The museum will supplement the Academy’s ongoing activities of writing a historical dictionary of Hebrew, covering the language’s development from approximately the 12th Century BCE, and also serving as an Internet resource for people who want to know how a word from a foreign language can be translated into Hebrew. Questions may be asked of the Academy’s volunteer experts via Facebook, Twitter, and Instagram.
In a recent week, Bar-Asher said, the Academy handled 750,000 inquiries, from people whose interests ranged from orthography (spelling) to translations from English, Russian, or some other language. Additionally, he said, “We have committees that work, for example, on medical vocabulary.” Doctors at well-known hospitals in Jerusalem, Tel Aviv, Ramat Gan and Haifa “came to me and asked to create a new dictionary for medicine, so on the committee we have 11-12 doctors, all of them volunteers” Bar-Asher points out he also is a volunteer, putting in approximately 25 hours a week in service to the Hebrew language.

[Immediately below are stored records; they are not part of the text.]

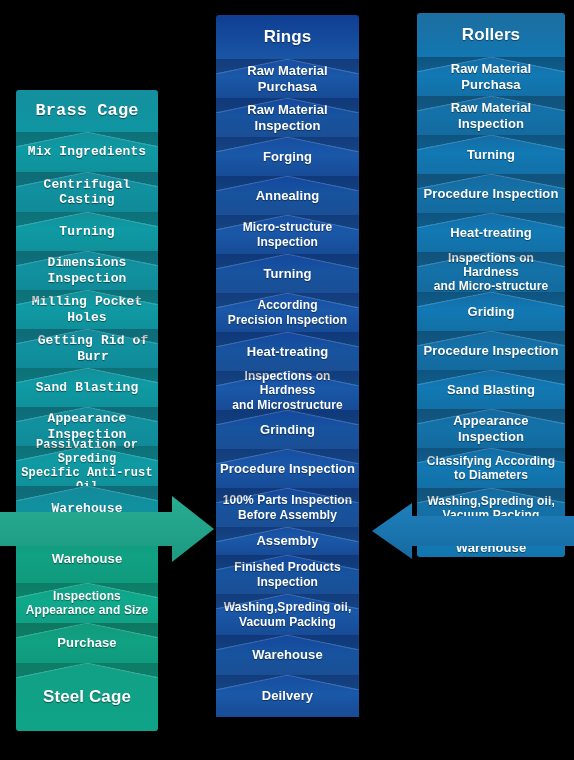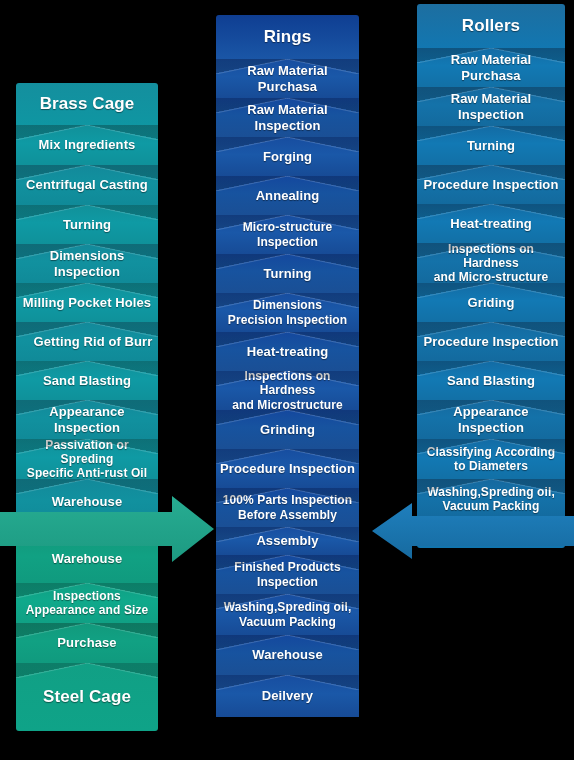--- a/index.html
+++ b/index.html
@@ -91,21 +91,21 @@
 
   
   .arrow { position: absolute; }
   .arrow svg { display: block; }
 </style>
 </head>
 <body>
 
 <div id="diagram">
 
-  <div class="column theme-teal" id="col-brass" style="left:16px; top:83px; width:142px; height:442px;">
+  <div class="column theme-teal" id="col-brass" style="left:16px; top:90px; width:142px; height:442px;font-family:Liberation Mono, monospace;">
     <div class="step title" style="height:42px;">Brass Cage</div>
     <div class="step chev lg" style="height:40px;">Mix Ingredients</div>
     <div class="step chev lg" style="height:40px;">Centrifugal Casting</div>
     <div class="step chev lg" style="height:39px;">Turning</div>
     <div class="step chev lg" style="height:39px;">Dimensions Inspection</div>
     <div class="step chev lg" style="height:39px;">Milling Pocket Holes</div>
     <div class="step chev lg" style="height:39px;padding-left:16px;">Getting Rid of Burr</div>
     <div class="step chev lg" style="height:39px;">Sand Blasting</div>
     <div class="step chev lg" style="height:39px;">Appearance Inspection</div>
     <div class="step chev sm" style="height:40px; white-space:pre-line;">Passivation or Spreding
@@ -122,38 +122,38 @@
   </div>
 
   <div class="column theme-navy" id="col-rings" style="left:216px; top:15px; width:143px; height:730px;">
     <div class="step title" style="height:44px;">Rings</div>
     <div class="step chev lg" style="height:39px;">Raw Material Purchasa</div>
     <div class="step chev lg" style="height:39px;">Raw Material Inspection</div>
     <div class="step chev lg" style="height:39px;">Forging</div>
     <div class="step chev lg" style="height:39px;">Annealing</div>
     <div class="step chev sm" style="height:39px;">Micro-structure Inspection</div>
     <div class="step chev lg" style="height:39px;">Turning</div>
-    <div class="step chev sm" style="height:39px; white-space:pre-line;">Dimensions
+    <div class="step chev sm" style="height:39px; white-space:pre-line;">According
 Precision Inspection</div>
     <div class="step chev lg" style="height:39px;">Heat-treating</div>
     <div class="step chev sm" style="height:39px; white-space:pre-line;">Inspections on Hardness
 and Microstructure</div>
     <div class="step chev lg" style="height:39px;">Grinding</div>
     <div class="step chev lg" style="height:39px;">Procedure Inspection</div>
     <div class="step chev sm" style="height:39px; white-space:pre-line;">100% Parts Inspection
 Before Assembly</div>
     <div class="step chev lg" style="height:28px;">Assembly</div>
     <div class="step chev sm" style="height:39px;">Finished Products Inspection</div>
     <div class="step chev sm" style="height:41px; white-space:pre-line;">Washing,Spreding oil,
 Vacuum Packing</div>
     <div class="step chev lg" style="height:40px;">Warehouse</div>
     <div class="step chev lg" style="height:42px;">Deilvery</div>
   </div>
 
-  <div class="column theme-steel" id="col-rollers" style="left:417px; top:4px; width:148px; height:544px;">
+  <div class="column theme-steel" id="col-rollers" style="left:417px; top:13px; width:148px; height:544px;">
     <div class="step title" style="height:44px;">Rollers</div>
     <div class="step chev lg" style="height:39px;">Raw Material Purchasa</div>
     <div class="step chev lg" style="height:39px;">Raw Material Inspection</div>
     <div class="step chev lg" style="height:39px;">Turning</div>
     <div class="step chev lg" style="height:39px;">Procedure Inspection</div>
     <div class="step chev lg" style="height:39px;">Heat-treating</div>
     <div class="step chev sm" style="height:40px; white-space:pre-line;">Inspections on Hardness
 and Micro-structure</div>
     <div class="step chev lg" style="height:39px;">Griding</div>
     <div class="step chev lg" style="height:39px;">Procedure Inspection</div>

While the Academy of the Hebrew Language recommends new Hebrew words, ultimately it is the news media that becomes the final arbiter of whether the words will be used by the general population, Bar-Asher said. If broadcast and print journalists use the words in their stories, the words become popularized. If journalists don’t pick up the words, they could soon become forgotten.
I asked if there were a new Hebrew word for the coronavirus, which led to an interesting discussion. He said that “coronavirus” has become an international word, recognized in many languages. He was opposed to Hebraicizing the word, on the grounds that “we hope it is a temporary word.” On the other hand, he said, “we do accept many words from other languages” and such was the case even back to Biblical times. “The Bible has loan words from Egyptian, Arcadian, and Aramaic,” he said. “The Talmud has over 2,000 words from Greek and Latin.” So, Bar-Asher commented, it would be “foolish to say that every word must be translated” On the other hand, “Language is not only a story for linguists; it is a culture. If Hebrew will be neglected by using many, many English words, it will disconnect people from the continuation of our culture. So we have to find an exact equilibrium between two ideas — to guard our culture, but not to forget that we live in an international world.”